Saved entries:
==*==

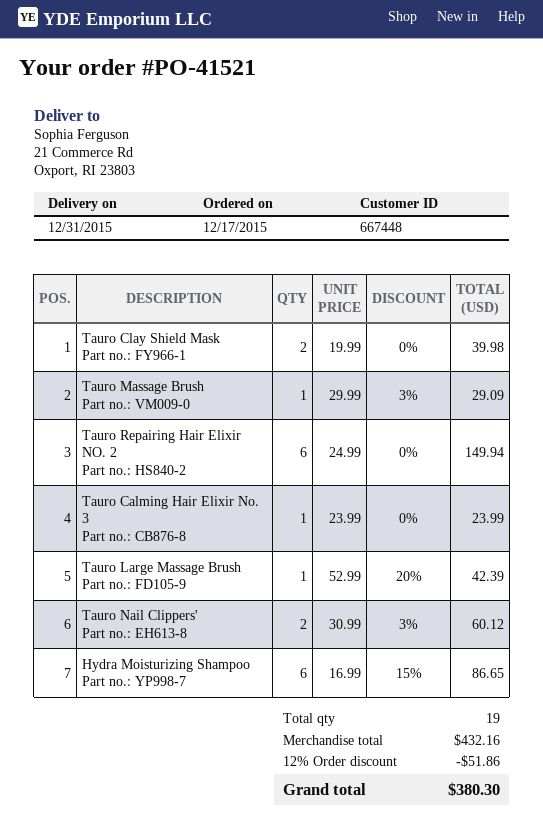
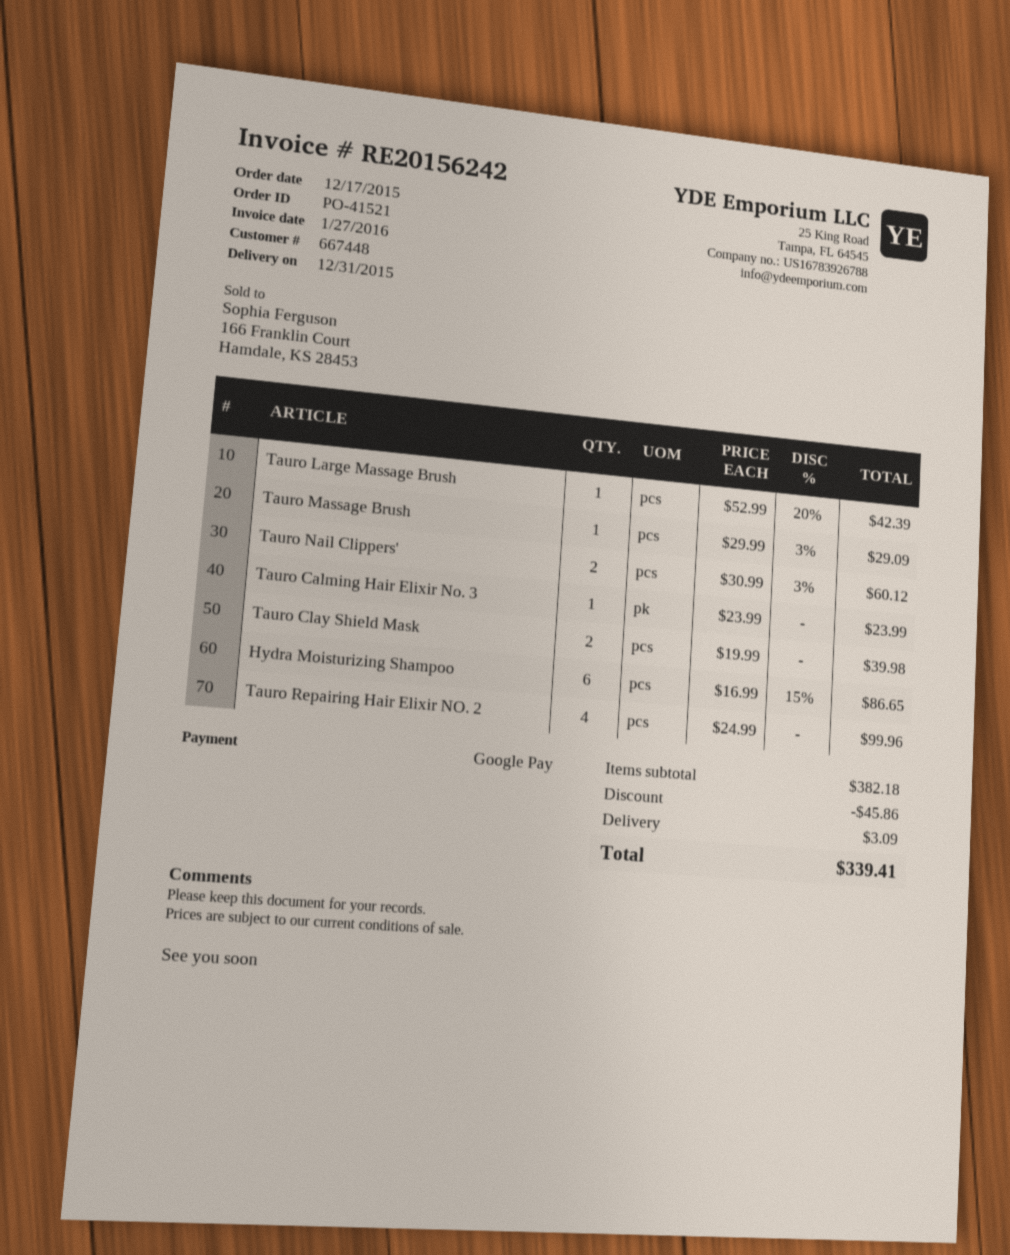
Tauro Repairing Hair Elixir NO. 2: 6 x 24.99 = 149.94 -> 4 x 24.99 = 99.96
subtotal: 432.16 -> 382.18
discount: 51.86 -> 45.86
shipping: none -> 3.09
total: 380.30 -> 339.41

==*==

_WHAT TO WORK ON_:
Output the entries above exactly as given, but strip out the pictures.

_YOUR SOLUTION_:
Tauro Repairing Hair Elixir NO. 2: 6 x 24.99 = 149.94 -> 4 x 24.99 = 99.96
subtotal: 432.16 -> 382.18
discount: 51.86 -> 45.86
shipping: none -> 3.09
total: 380.30 -> 339.41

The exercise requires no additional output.